The information was contained in e-mails allegedly sent between Rupert and his MI5 handlers in April 1998. The content of the e-mail couldn’t have been more transparent. E-mail # 104 date 11th April 1998….Rupert to MI5 handler “…this yesterday was a military operation, I was part of it …Derry or Omagh would be 2 suspect viable targets…” Journalist Barry O’Kelly also reported this information in an article in The Sunday Business Post on 10th Feb 2002. The same information also emerged during a disclosure hearing in the Dublin’s Special Criminal Court in October 2002. For Hugh Orde to suggest that the information only emerged in 2006 was disingenuous.
The British state has attempted to advance the civil case in an overt manner and achieve a result by default. The five defendants in the case have had obstacle after obstacle placed in their way to impede them from defending the case in a meaningful way. The evidence against the defendants is almost non-existent and from the outset of the case, the proposed evidence has continually changed. Initially, when the writ was served in 2002 the evidence placed before one of the defendants Michael McKevitt stated that he hadn’t refuted newspaper allegations which accused him of involvement in bombing. However, this evidence was subsequently withdrawn when it emerged that this was inaccurate. In fact, British Irish Rights Watch had lodged a complaint with the U.N. Rapporteur on behalf of Michael and Bernadette McKevitt in relation to the newspapers allegations.
Consequently, the evidence was altered after David Rupert agreed to give evidence in the case. Later, Rupert withdrew from the case for financial reasons and the evidence against McKevitt has been rearranged yet again. The latest evidence presented in the case summary is that of the 2,000 e-mails, which was previously discredited in the McKevitt trial in Dublin in 2003.
Throughout the civil case the British Government has financed the plaintiffs’ while the defendants have been denied legal assistance. In February 2004 the Lord Chancellor (Lord Falconer) made an unprecedented legal decision when he directed the Legal Services Commission to make substantial payments to the relatives of the Omagh victims. On the other hand and in spite of the lack of evidence the defendants have been consistently denied the opportunity to defend themselves.

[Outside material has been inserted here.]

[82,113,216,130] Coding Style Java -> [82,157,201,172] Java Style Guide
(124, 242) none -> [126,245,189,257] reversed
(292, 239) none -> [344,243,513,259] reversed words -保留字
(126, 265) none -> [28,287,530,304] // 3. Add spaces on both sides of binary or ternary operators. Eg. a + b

The British Government are attempting to prosecute the defendants using a lower civil standard of proof [on the balance of probability] than would be necessary in criminal proceedings [beyond reasonable doubt]. Under such circumstances and with no defence, the civil case as presently constituted can only return one outcome, which is a sure indication that the motivation is accusatory and not compensatory.
It is also generally accepted that the defendants could not meet the considerable damages, which the families are seeking (£14.0 million). The civil case as presently constituted will not achieve the proper objective and uncover the truth surrounding events in Omagh. Therefore, it would seem that the remaining families are only interested in a misguided retribution under the influence and at the behest of the British state and particularly MI5.